La récente décision du Conseil d’Etat demandant un contrôle renforcé du pluralisme des chaînes va être «assez compliquée» à mettre en oeuvre, a estimé la présidente du groupe public France Télévisions, Delphine Ernotte Cunci, jeudi devant les députés.
«Je comprends l’enjeu du pluralisme, néanmoins, je m’interroge sur la manière dont tout ça va se mettre en place», a dit Mme Ernotte Cunci, auditionnée par la commission d’enquête de l’Assemblée nationale sur l’attribution des fréquences de la TNT (télévision numérique terrestre). «Il me semble par exemple impossible de demander à un éditorialiste quelle est sa couleur politique du moment», a poursuivi la dirigeante, en estimant «qu’un individu peut voter d’une certaine manière mais avoir sur un autre sujet un avis qui diffère du parti politique pour lequel il a voté». «Tout ça me semble assez compliqué», a poursuivi Mme Ernotte Cunci, en jugeant que France Télévisions avait déjà à coeur de faire respecter un «équilibre» sur ses antennes.
Elle a toutefois dit faire «confiance à l’Arcom» (le régulateur de l’audiovisuel, ndlr) pour «mettre en oeuvre ceci dans le respect de l’essence de la loi de 1986» sur l’audiovisuel, qui est une «loi de liberté d’expression». Le 13 février, le Conseil d’Etat a sommé l’Arcom de muscler son contrôle des télés et radios.
L’autorité indépendante est revenue jeudi sur le sujet lors d’une conférence de presse. «Nous travaillons d’ores et déjà à l’élaboration d’un texte général» pour tirer les conséquences de la décision du Conseil d’Etat qui a «réinterprété la loi de 1986», a déclaré son président Roch-Olivier Maistre.
L’Arcom sera «très vigilante au respect de la liberté éditoriale: cela ne conduira en aucune façon à intervenir ni dans le choix des thématiques traitées, ni dans le choix des intervenants sur les plateaux», a-t-il assuré.
Mais le régulateur sera amené à contrôler d’éventuels «déséquilibres manifestes et durables» du pluralisme.
La décision de la plus haute juridiction administrative faisait suite à un recours de l’ONG Reporters sans frontières (RSF) au sujet de la chaîne info CNews, accusée d’être «un média d’opinion» marqué à l’extrême droite, ce qu’elle conteste.
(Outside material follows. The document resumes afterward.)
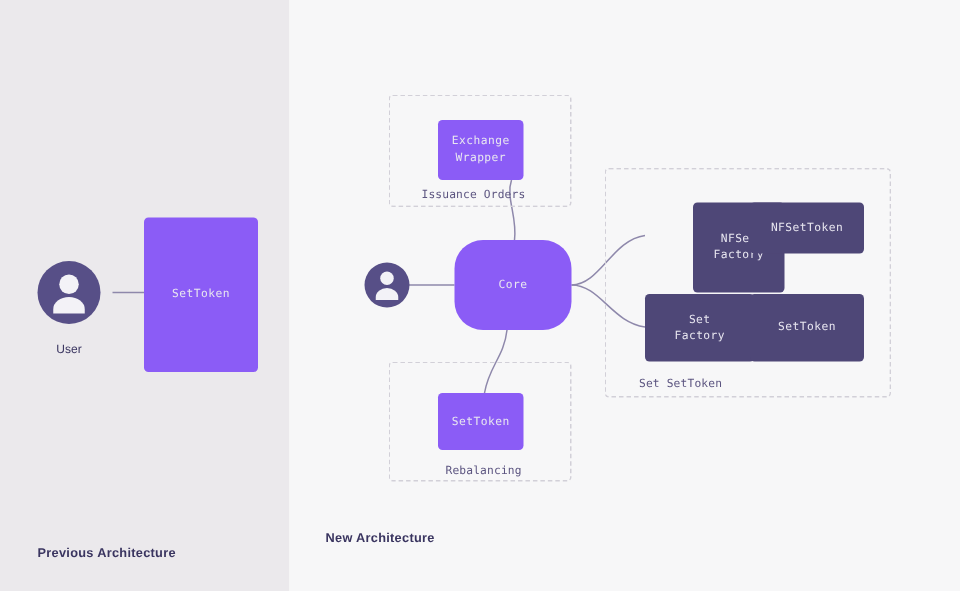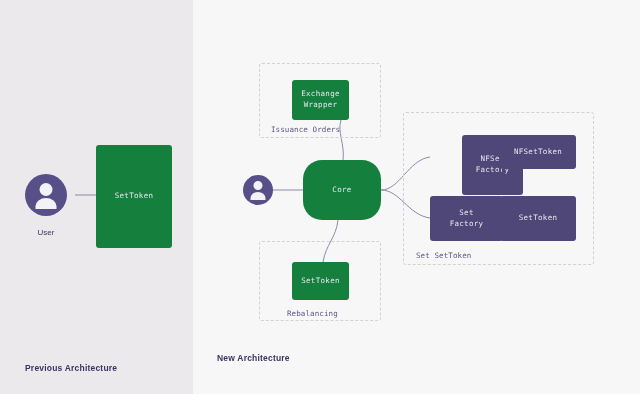"Exchange" .node.dark { background: #15803d -> #8b5cf6 }
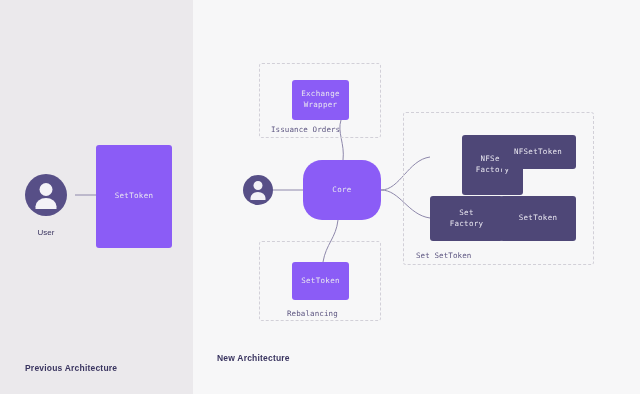"Issuance Orders" .group-label { margin-left: none -> 10px }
«Je comprends l’esprit de la décision du Conseil d’État, mais suis plus circonspecte sur la lettre et son application», avait déjà déclaré Mme Ernotte Cunci dans un entretien au mensuel conservateur Causeur paru mercredi. Interrogée pour savoir si elle approuverait quelqu’un qui demanderait «la fermeture de CNews», elle a répondu: «Non, je ne veux pas la mort de CNews. Mais il est normal qu’elle respecte les règles, comme tout le monde».
Par ailleurs, questionnée par les députés sur l’éventualité d’une holding regroupant tout l’audiovisuel public et sur les projets de rapprochement de la ministre de la Culture Rachida Dati, Mme Ernotte Cunci a répondu : «Je soutiens intégralement ce qu’elle a proposé».